Loneliness is the bitterest rival of peaceful long-term singlehood. During other forlorn periods in my late 20s and early 30s, I briefly attempted to “make things work” with men like Jack; ones I knew, at gut-level, I should’ve left alone. Like Dan, the adorable dim bulb from Seattle who insisted he needed to get into Manhattan for class on September 11, 2001 (um, subways aren’t running, dude). Or Andy, the passive-aggressive aspiring guitarist who told me I was the most beautiful girl in the world, but who I could barely stomach peck-kissing. Or Chip, the painfully clingy recent divorcee who began texting me incessantly the minute our first date ended, and didn’t stop until we parted ways three months later.

None of those men were bad people, but they were bad for me. They reminded me it’s profoundly more uncomfortable to be with the wrong person than to be alone, and they only reinforced my aversion to settling, which is why, well, I haven’t settled.

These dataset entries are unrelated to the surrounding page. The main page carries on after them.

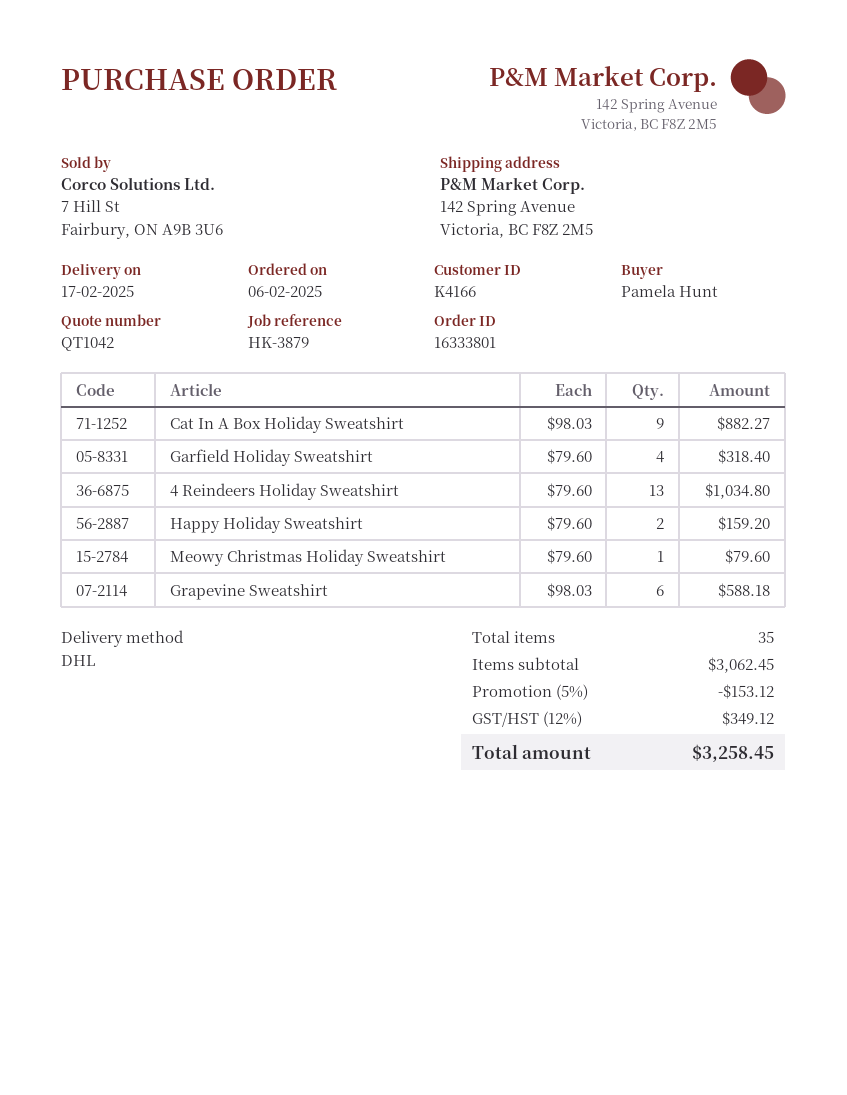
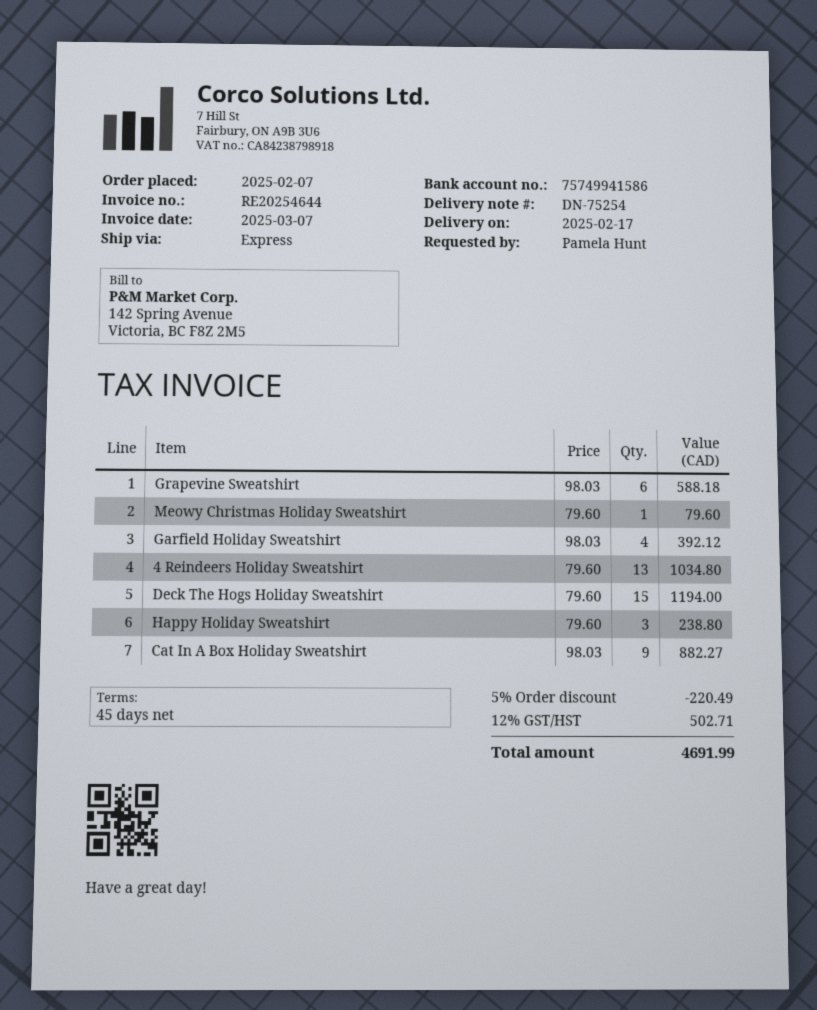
order date: 2025-02-06 -> 2025-02-07
shipping method: DHL -> express
Garfield Holiday Sweatshirt: 4 x 79.60 = 318.40 -> 4 x 98.03 = 392.12
Happy Holiday Sweatshirt: 2 x 79.60 = 159.20 -> 3 x 79.60 = 238.80
Deck The Hogs Holiday Sweatshirt: none -> 15 x 79.60 = 1194.00
discount: 5% = 153.12 -> 5% = 220.49
tax: 12% = 349.12 -> 12% = 502.71
total: 3258.45 -> 4691.99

But I haven’t chosen this lifestyle as some Sweeping Feminist Pronouncement, either. I’ve never been sure whether I wanted kids, but now that my time for a biological child is dwindling, I feel a twinge of fear about Missing My Window. What if I look back and regret all this romantic reticence? Should I just suck it up and pick someone already? Um, no. Love isn’t Netflix – it can’t be fulfilled on demand. (And I have a little more time on the kid front, I think/hope.)

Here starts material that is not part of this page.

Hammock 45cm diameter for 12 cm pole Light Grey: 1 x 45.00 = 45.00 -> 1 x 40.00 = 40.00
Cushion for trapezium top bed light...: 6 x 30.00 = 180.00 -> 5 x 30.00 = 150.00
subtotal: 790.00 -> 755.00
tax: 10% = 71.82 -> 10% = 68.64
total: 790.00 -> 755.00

So for now I’ll keep my eyes open while I keep on being a party of one. Not because I don’t want love, but because I only want it if it’s right, and because this is how my cards have fallen. I’ve dated, I’ve done my own thing, I’ve grown discouraged, I’ve grown hopeful again, I’ve stepped back and focused on my friendships. Being on my own is just my reality right now. One I’m sometimes OK with, and sometimes not.